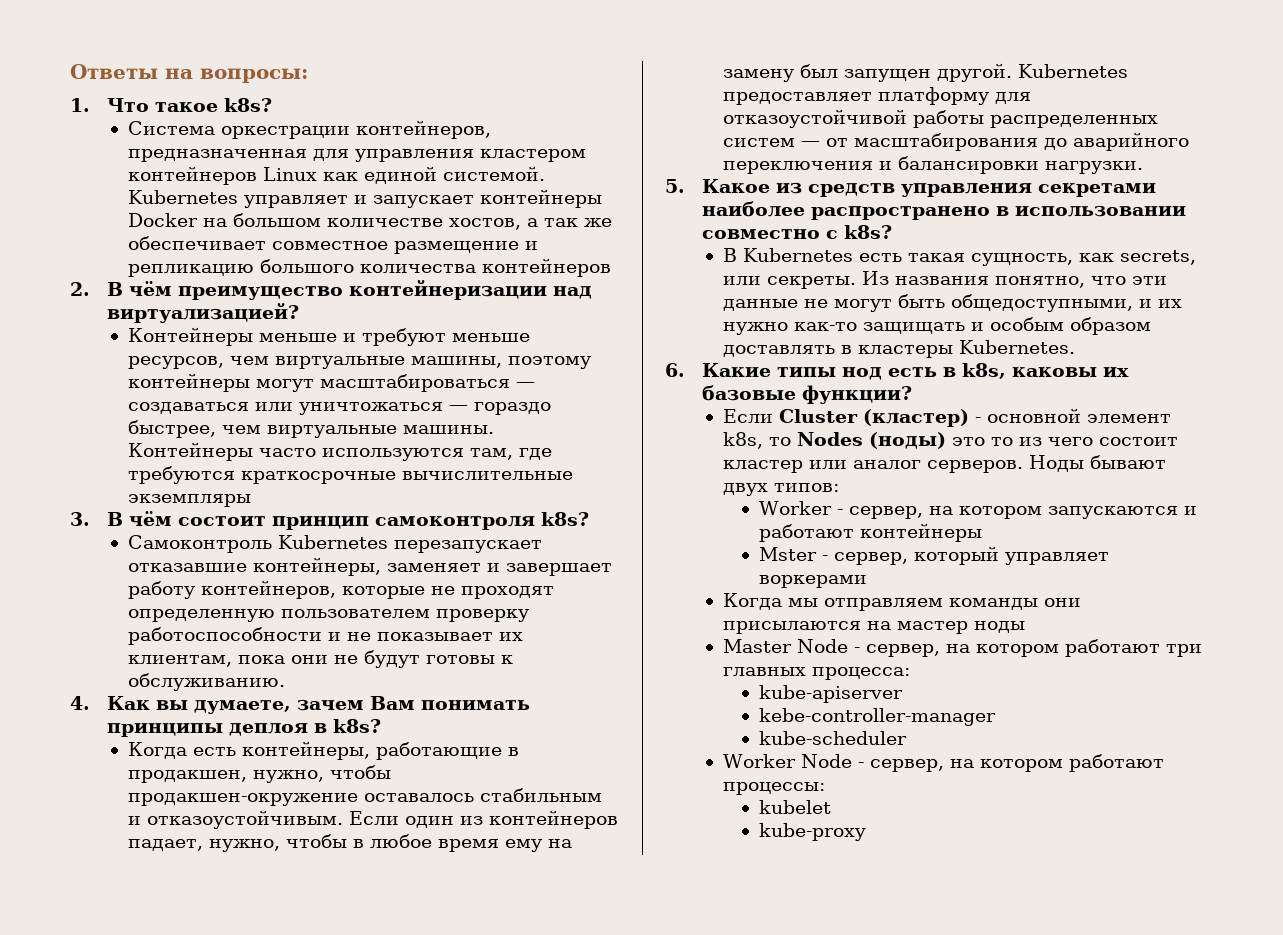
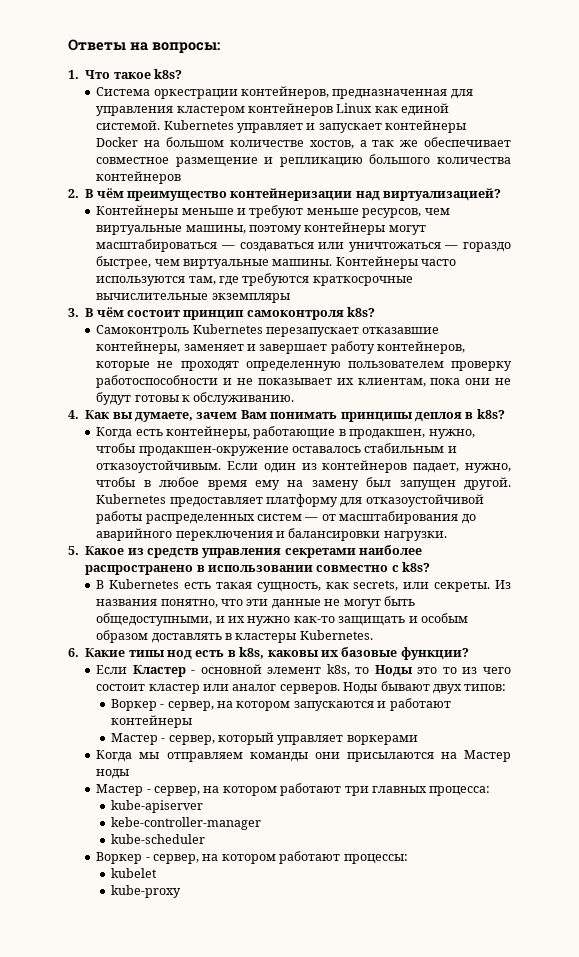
- Если Cluster (кластер) - основной элемент k8s, то Nodes (ноды) это то из чего состоит кластер или аналог серверов.
+ Если Кластер - основной элемент k8s, то Ноды это то из чего состоит кластер или аналог серверов.
- Worker - сервер, на котором запускаются и работают контейнеры
+ Воркер - сервер, на котором запускаются и работают контейнеры
- Mster - сервер, который управляет воркерами
+ Мастер - сервер, который управляет воркерами
- Когда мы отправляем команды они присылаются на мастер ноды
+ Когда мы отправляем команды они присылаются на Мастер ноды
- Master Node - сервер, на котором работают три главных процесса:
+ Мастер - сервер, на котором работают три главных процесса:
- Worker Node - сервер, на котором работают процессы:
+ Воркер - сервер, на котором работают процессы:

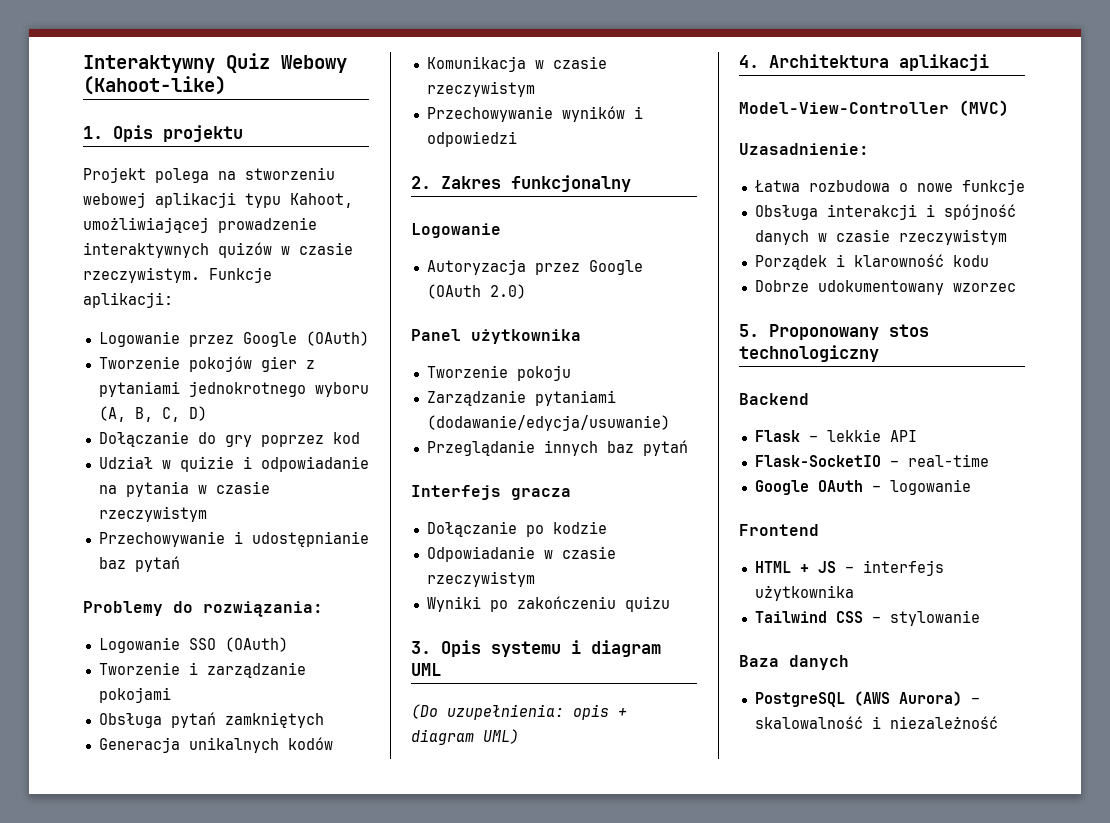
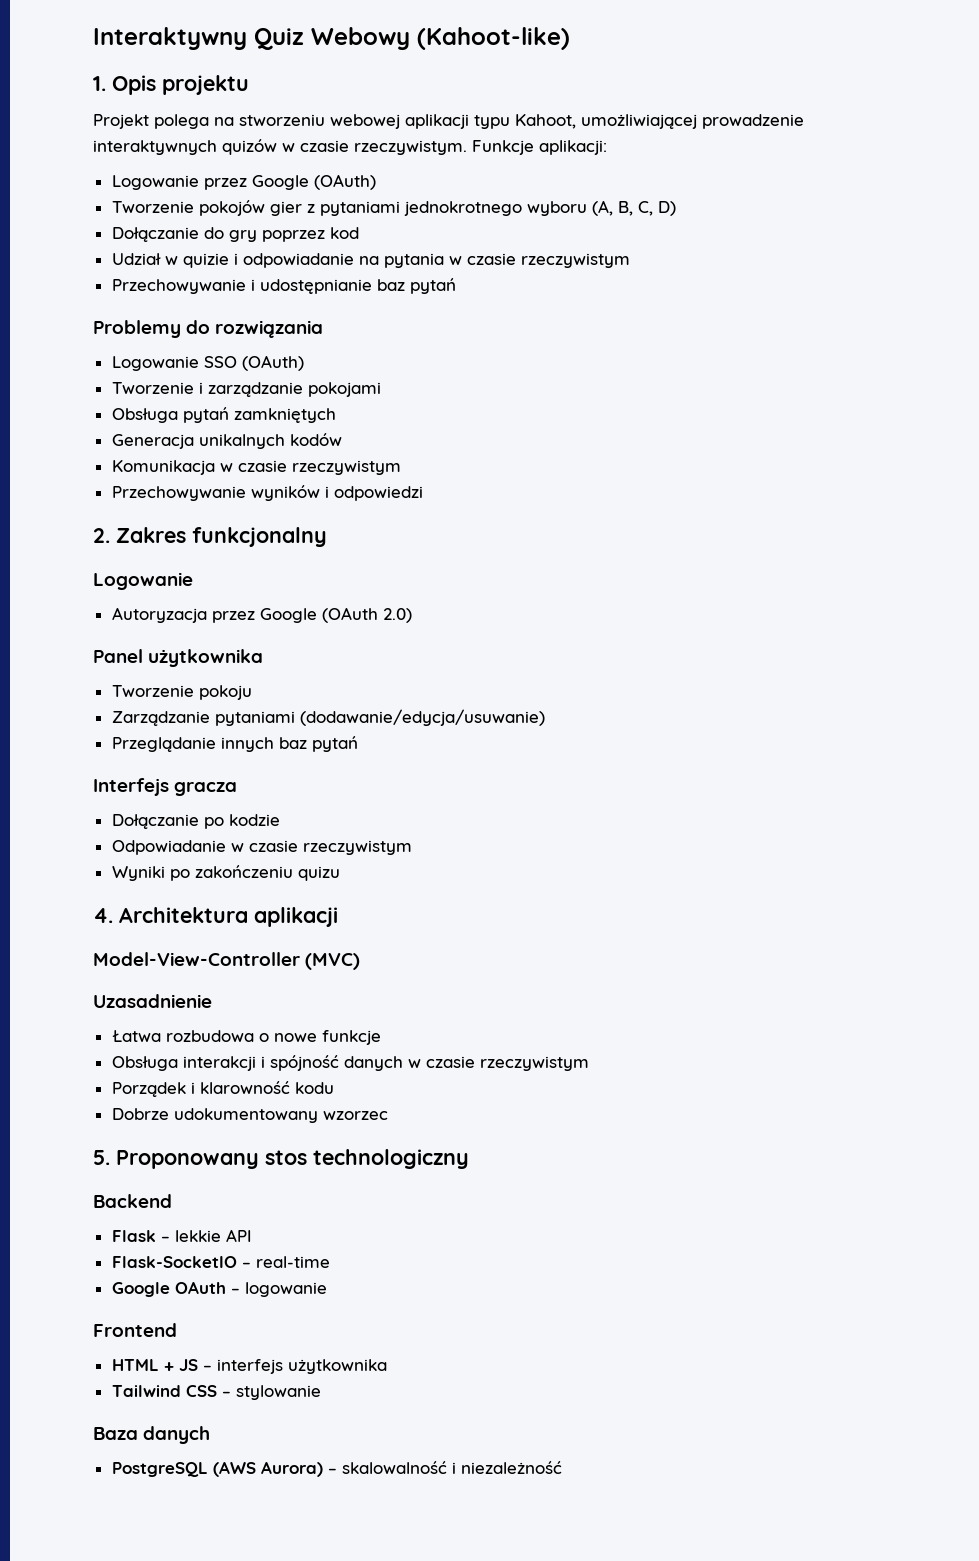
- Problemy do rozwiązania:
+ Problemy do rozwiązania
- 3. Opis systemu i diagram UML
- (Do uzupełnienia: opis + diagram UML)
- Uzasadnienie:
+ Uzasadnienie

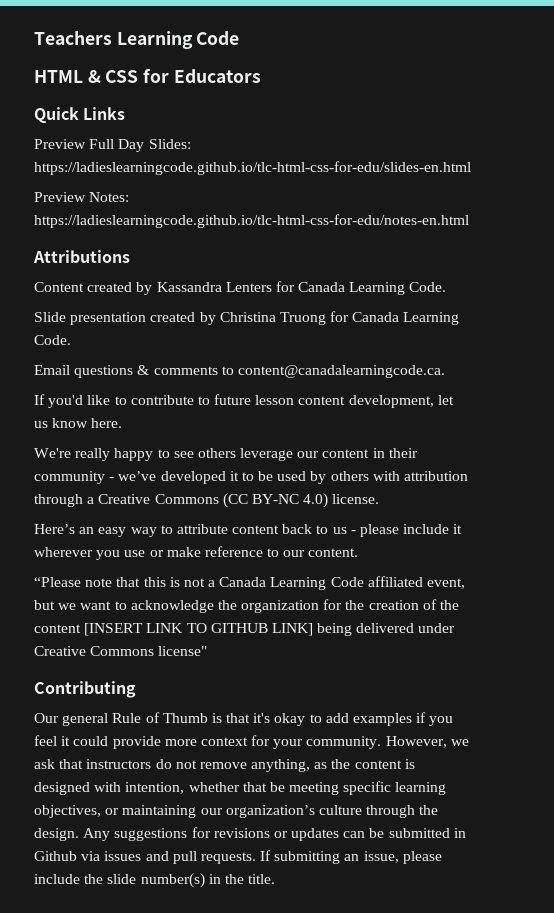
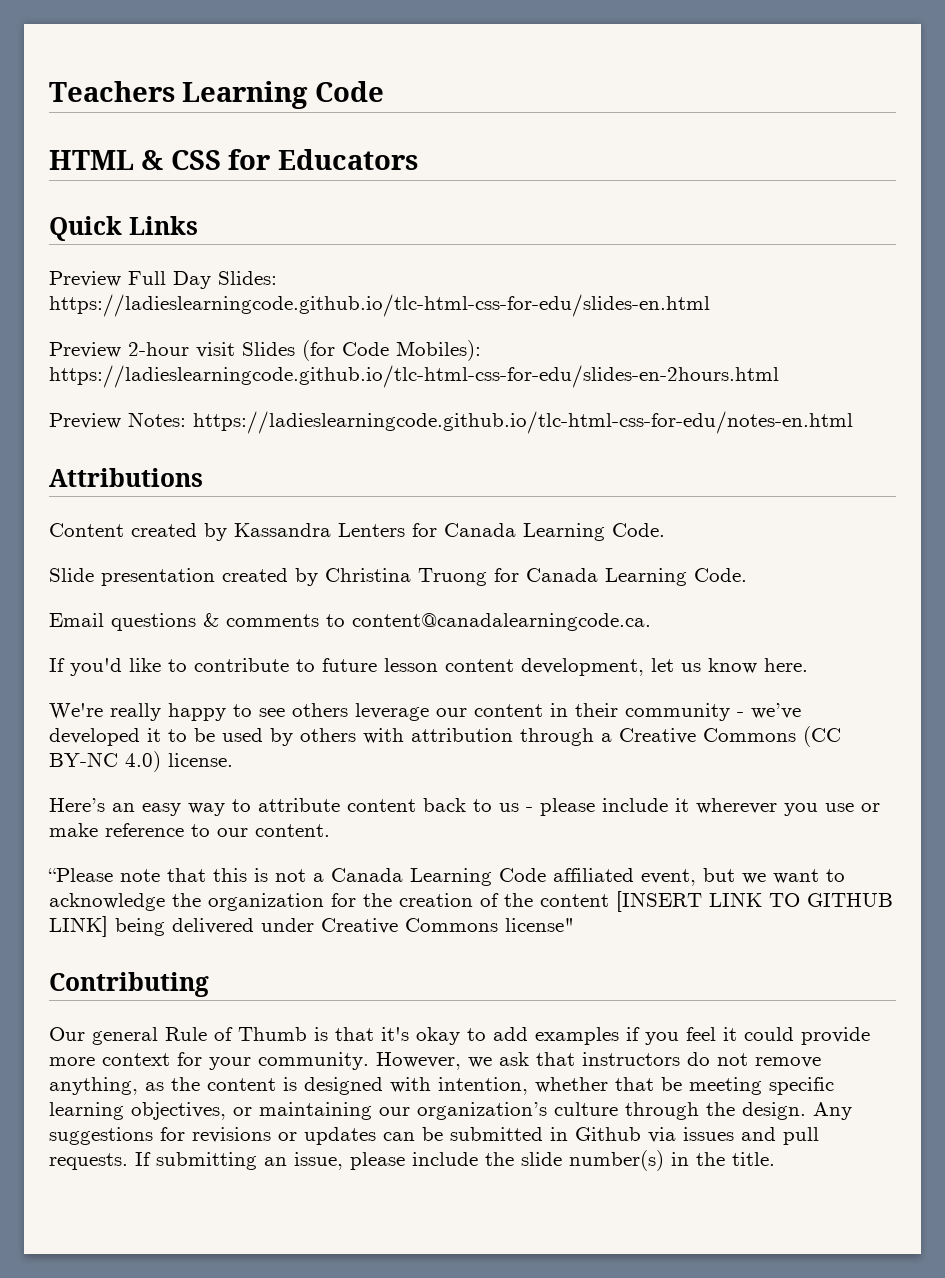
+ Preview 2-hour visit Slides (for Code Mobiles): https://ladieslearningcode.github.io/tlc-html-css-for-edu/slides-en-2hours.html

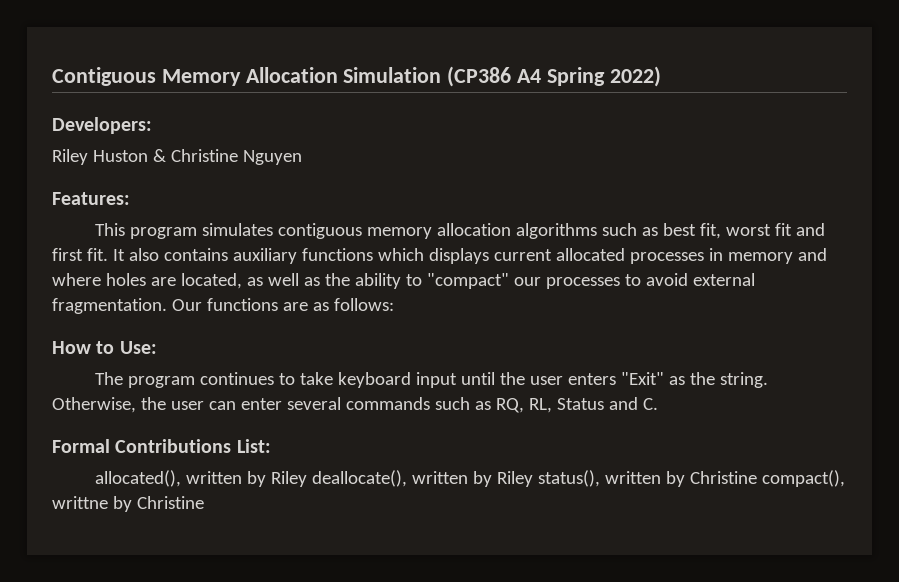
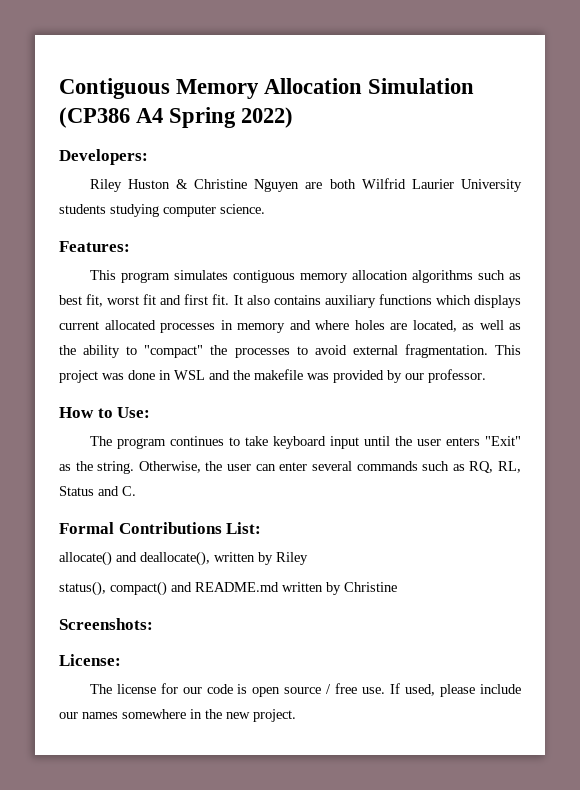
- Riley Huston & Christine Nguyen
+ Riley Huston & Christine Nguyen are both Wilfrid Laurier University students studying computer science.
- It also contains auxiliary functions which displays current allocated processes in memory and where holes are located, as well as the ability to "compact" our processes to avoid external fragmentation.
+ It also contains auxiliary functions which displays current allocated processes in memory and where holes are located, as well as the ability to "compact" the processes to avoid external fragmentation.
- Our functions are as follows:
+ This project was done in WSL and the makefile was provided by our professor.
- allocated(), written by Riley deallocate(), written by Riley status(), written by Christine compact(), writtne by Christine
+ allocate() and deallocate(), written by Riley
+ status(), compact() and README.md written by Christine
+ Screenshots:
+ License:
+ The license for our code is open source / free use. If used, please include our names somewhere in the new project.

Try it:
Leaving out the pictures, restate the listing above exactly.

Task response:
- Если Cluster (кластер) - основной элемент k8s, то Nodes (ноды) это то из чего состоит кластер или аналог серверов.
+ Если Кластер - основной элемент k8s, то Ноды это то из чего состоит кластер или аналог серверов.
- Worker - сервер, на котором запускаются и работают контейнеры
+ Воркер - сервер, на котором запускаются и работают контейнеры
- Mster - сервер, который управляет воркерами
+ Мастер - сервер, который управляет воркерами
- Когда мы отправляем команды они присылаются на мастер ноды
+ Когда мы отправляем команды они присылаются на Мастер ноды
- Master Node - сервер, на котором работают три главных процесса:
+ Мастер - сервер, на котором работают три главных процесса:
- Worker Node - сервер, на котором работают процессы:
+ Воркер - сервер, на котором работают процессы:

- Problemy do rozwiązania:
+ Problemy do rozwiązania
- 3. Opis systemu i diagram UML
- (Do uzupełnienia: opis + diagram UML)
- Uzasadnienie:
+ Uzasadnienie

+ Preview 2-hour visit Slides (for Code Mobiles): https://ladieslearningcode.github.io/tlc-html-css-for-edu/slides-en-2hours.html

- Riley Huston & Christine Nguyen
+ Riley Huston & Christine Nguyen are both Wilfrid Laurier University students studying computer science.
- It also contains auxiliary functions which displays current allocated processes in memory and where holes are located, as well as the ability to "compact" our processes to avoid external fragmentation.
+ It also contains auxiliary functions which displays current allocated processes in memory and where holes are located, as well as the ability to "compact" the processes to avoid external fragmentation.
- Our functions are as follows:
+ This project was done in WSL and the makefile was provided by our professor.
- allocated(), written by Riley deallocate(), written by Riley status(), written by Christine compact(), writtne by Christine
+ allocate() and deallocate(), written by Riley
+ status(), compact() and README.md written by Christine
+ Screenshots:
+ License:
+ The license for our code is open source / free use. If used, please include our names somewhere in the new project.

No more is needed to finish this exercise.